Dear […]

I have my dead. How are they 
mine? Can I let them go 
without knowing how many they are or who? 
They keep coming. I have ceased updating 
the world. I have told the truth, 
have spent my life mourning it with milestones. 
Haven’t you? I have lied. My dead and I 
have never met or spoken a word. As for their names 
in English, Allahu Akbar. And as for my living 
kin who have met their dead in life:
I am a grief capitalist, I claim them all. 
The siege said so. The siege said, no, it’s ill-advised
for my heart to get too close to those 
the siege will kill. Did I stay away? 
How away? How alone, my alone. 
First, we were grass and the siege mowed us.
And you cheered the mirror state of your lawn.
You wanted it maintained. Same here as there.
One state or two. One fallacy for another. 
I have told the truth. I have my dead. 
They were given decades to breed like rabbits. 
I couldn’t keep up down the rabbit hole. 
I was busy amassing a fortune for a resurrection 
foretold. My last name is so many who are not. 

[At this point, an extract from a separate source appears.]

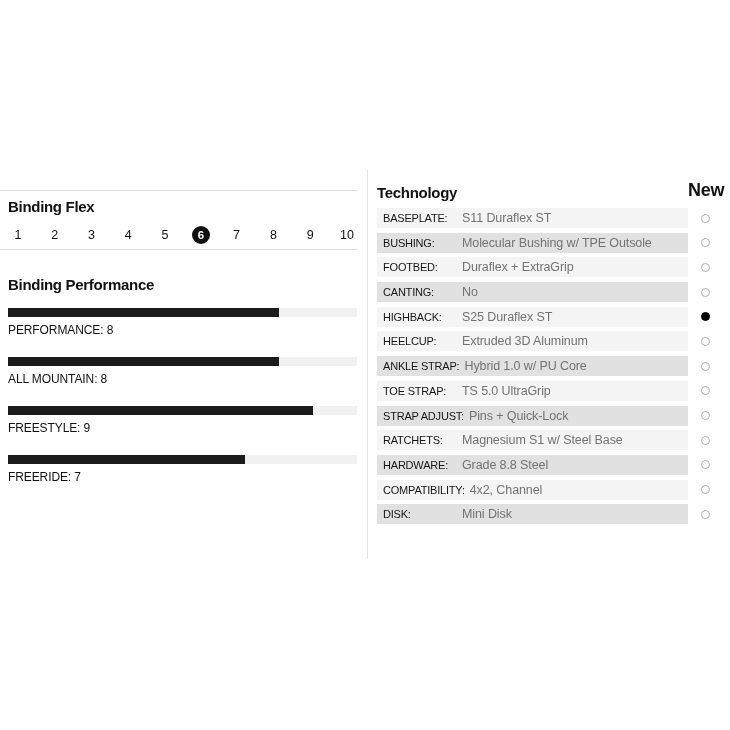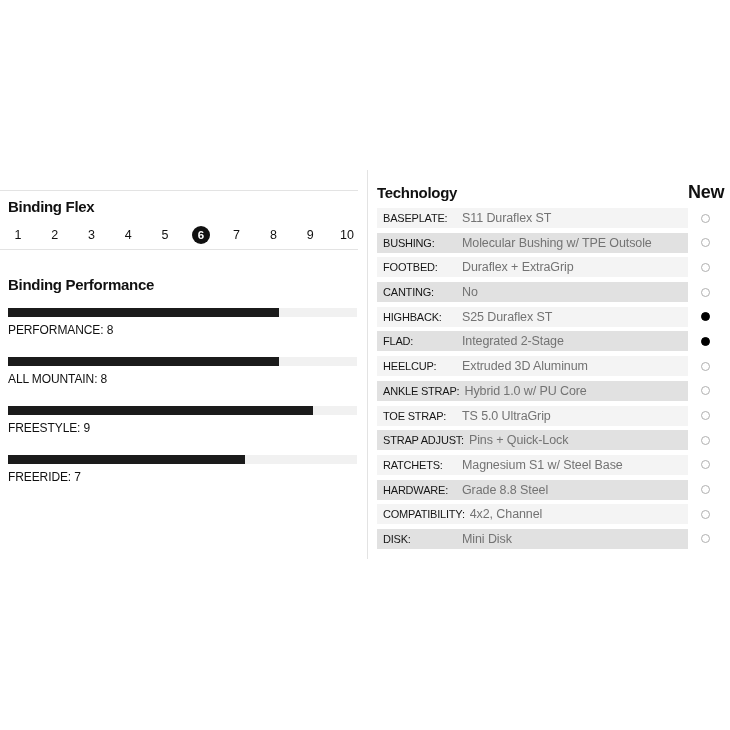"Technology" .tech-header { align-items: center -> flex-end }
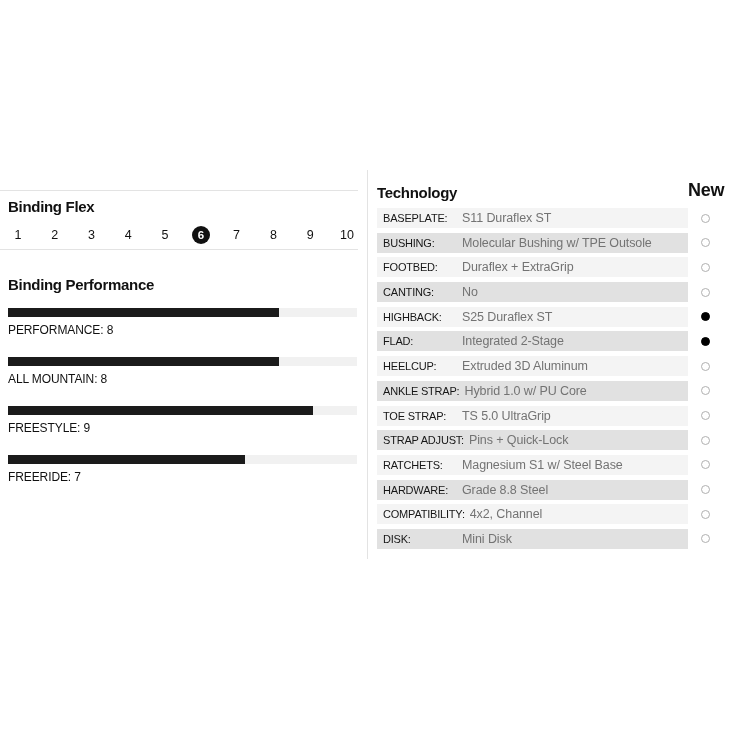"FLAD:" div.tech-row { html: <div> <div> <span>FLAD:</span> <span>Integrated 2-Stage</span> </div> <div> <span></span> </div> </div> -> none }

This village near that. We coalesced, mongrelized 
into orchards of what and what not, 
and learned to count: Two, three, fifty pigeons 
and a hundred thousand stars in the night. 
The freshly plucked are the brightest. 
The flickering forever maimed. 
Astral, the math. My black hole and yours,
valves for the same light. Is yours a flail valve? 
I have my dead. I am changed 
because you have wasted their lives. 
Too many for me, not enough for you.
So why do you want to kiss me 
in these unprecedented times? Kill and tell. 
And my kin, they’re always asking for nothing. 
Then it’s always something you make them beg for. 
Your purulent milk, yellow, green, then rust. 
I have laid the truth. I have furnished no proof. 
I prefer not to. I have lied. My bereaved are more 
than a hundred, fewer than ten. Fifty ways to say it.
I’ve been with you longer than I’ve been with them. 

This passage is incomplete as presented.